According to Conal Condren (2004), there are seven types of anachronism in Intellectual History. One of which is traditional anachronism, where a later tradition is used as a context for works written well before. The third panel, titled ‘Tradition,’  looked at traditional anachronism. What are the roles of tradition in anachronism in intellectual history? How did the people in the past approach ‘history’ and ‘traditions’? What are the risks and opportunities of mislocating traditions in historical narratives?

 

Our first presenter, Thomas Sherman, spoke of anachronism as a mistake, as misinterpretations by later theorists, imperialists, and politicians. He studied the distinctions between John Locke and James Mill’s thoughts, particularly in their understanding of land. While the two were often grouped together as coherent liberalist canon, a closer look at their concept of property within the British empire revealed some contradictions. To over-simplify Sherman’s presentation, Locke viewed private property as justified by labour; while Mill viewed property as a social product bounded by morality and law, the latter enforced security of land.
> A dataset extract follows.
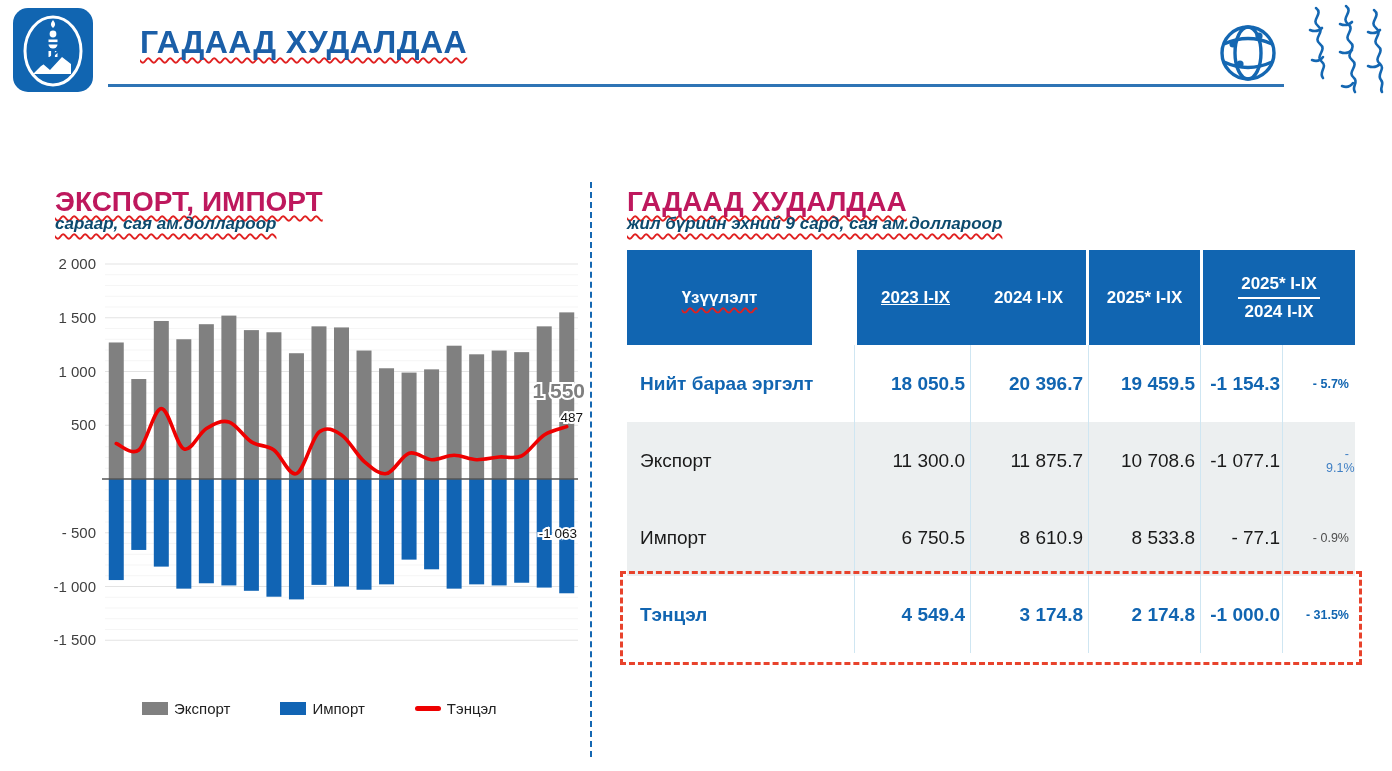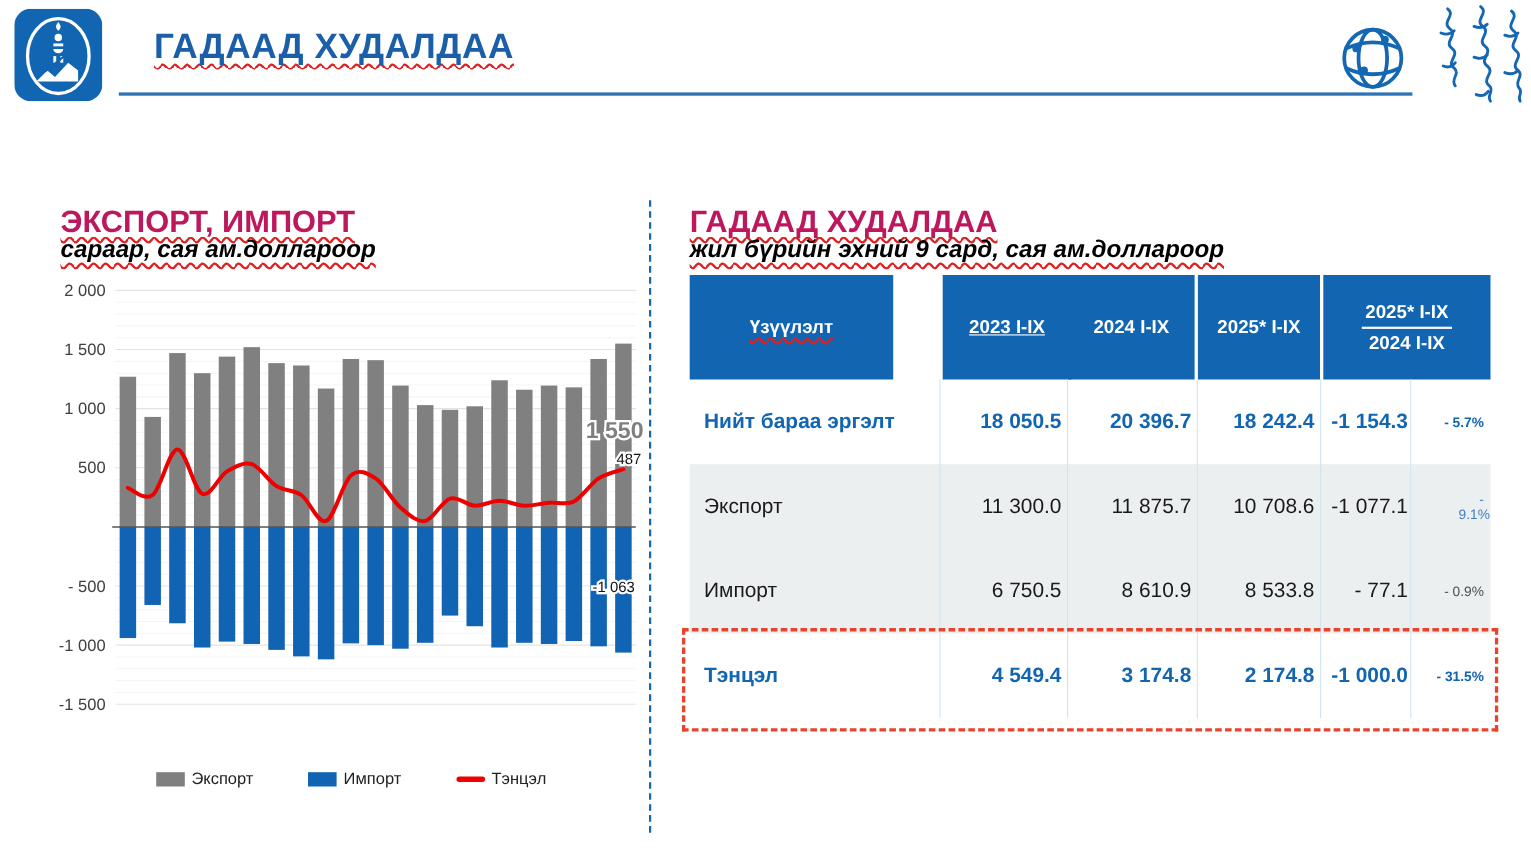"сараар, сая ам.доллароор" .sec-sub { color: #000000 -> #0c4a6e; font-size: 22px -> 17px }
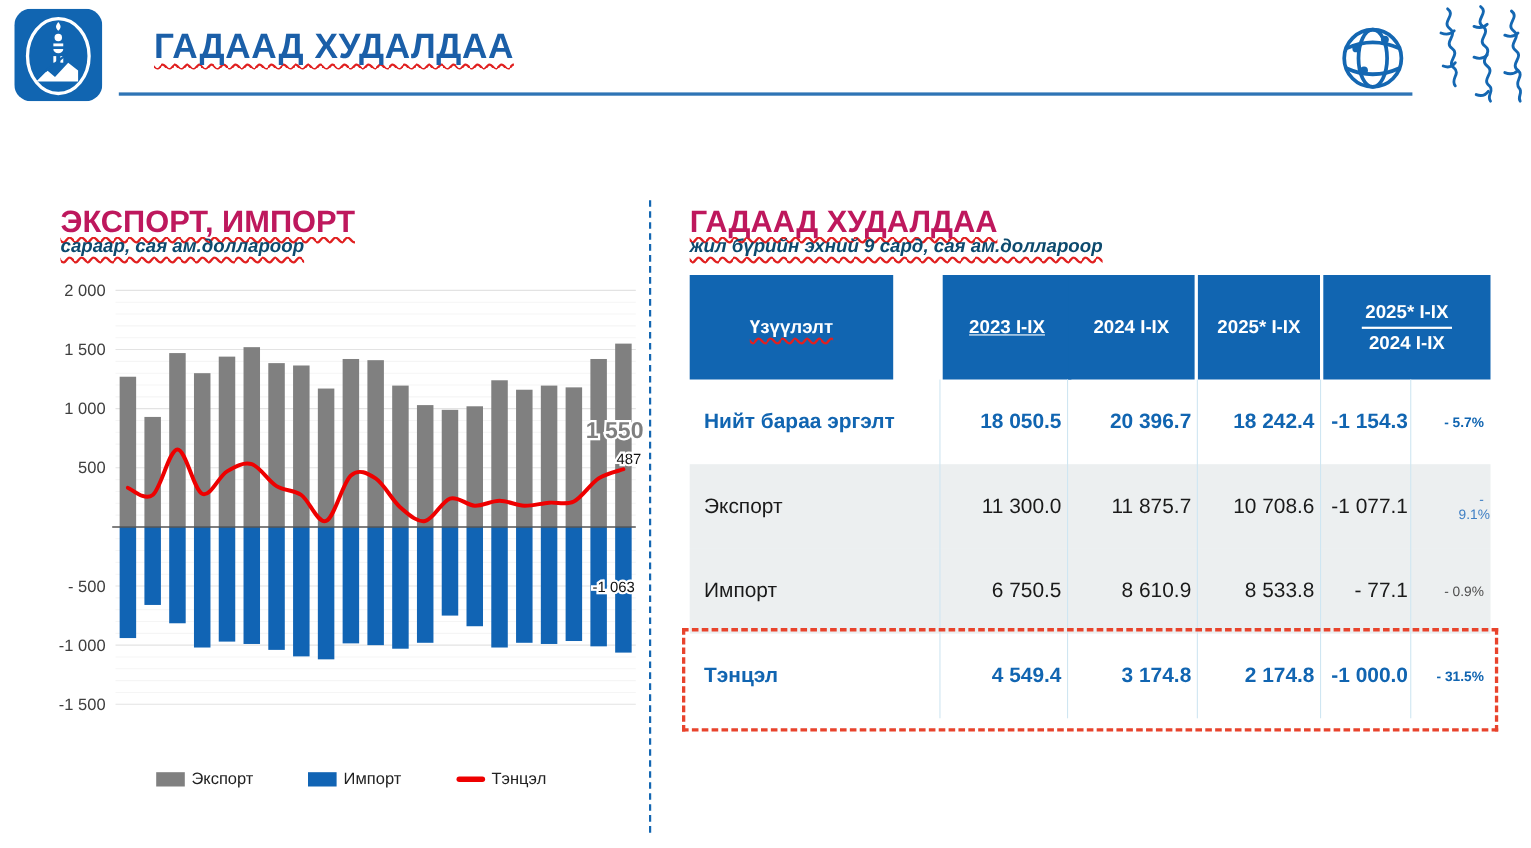"18 242.4" div.c-num { text: 18 242.4 -> 19 459.5 }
Locke drew his inspiration from theology and took a religious framework, while Mill from metaphysics and philosophy.  Sherman argued that fusing Locke and Mill’s ideas together under Liberalism is at risk for overlooking the granularity of their respective thoughts. Subsequent liberalists who looked at Mill as the tradition of Liberalism might commit the mistake of anachronism in ignoring their historical-intellectual context. If later scholars and politicians failed to acknowledge the autonomy of the past thinkers, then they were at risk of abusing this history.

 

On the other hand, the two following presenters spoke of anachronism as deliberate decisions of past actors. Mrinalini Wadhwa spoke to the traditions of family, marriage, and abortion in India, and the roles of such traditions in the debates around the codification in family law in post-independence India. Wadhwa studied two feminists: Clarisse Bader (1840–1902) and Seeta Parmanand (1901–79), one in France and another in India, but both turned to history and tradition to argue for gender rights. In these two cases then, the selective claims of tradition were the feminists’ effort to promote women’s freedom through legal reforms.

 

Seeta Parmanand, an Oxford-educated politician, studied women’s roles in society in Sanskrit epics, and argued in the Indian Parliament that the social status of Hindu women in ancient times was far better than that of twentieth-century Indian women. By invoking traditions, she urged the restoration of ancient morality during the Hindu Code debates in 1951-56. Parmanand advocated for reforming colonial-era marriage laws in the Parliament, using her Sanskrit research to show that such reform was actually in line with religious tradition. Employing modern feminist lens to look at Sanskrit epics, Parmanand’s weaponization of anachronism was deliberate, and in a deterministic way, effective. Wadhwa demonstrated why historical actors employed anachronism, and how they skilfully crafted their narratives of misplacing history for legal arguments.

 

A similar tactic of weaponizing traditions to serve presentist goals can be seen in Douglas Chung’s narrative of Tang Yue’s Debates on Science and Metaphysics. In advocating for Science being vital to China’s development as a nation, Tang frequently cited Chinese classics and folktales in his arguments. Like Parmanand, Tang drew inspirations from ancient literature, and gave these stories new meanings that fit with their agenda. With a background in Psychology, Tang inserted a modern scientific lens to Chinese classics, and in the process re-interpreted classics and traditions. He also used a scientific enquiry method to analyse the classic stories, almost as if treating the stories as a scientific experiment with hypothesis and results. While his weaponization of anachronism might be less successful than Parmanand, his incorporation of scientific knowledge and methodology into classics was rather innovative in 1910s-1920s China. This was a classic case of traditional anachronism.

 

Whether the past actors were aware of their anachronistic approach to traditions, classics, and history, we intellectual historians should highlight such anachronism. Our presenters showed us that their study of anachronism tells a unique story of that period, be it danger of  intellectual conflations, or the opportunities of using classics to defend their current political stance. While the three presenters focused mainly on individual historical actors, it would be intriguing to see how collectives and communities at times committed anachronism, or their reactions to anachronism. All in all, the study of how the past actors approached history and traditions with their presentist motives was an interesting topic for intellectual history, especially when concepts and ideas were often weaponized anachronistically from past to present.

 

Ivi Fung chaired the panel on ‘tradition’ at the 2025 conference. She is a DPhil student in history at Exeter College.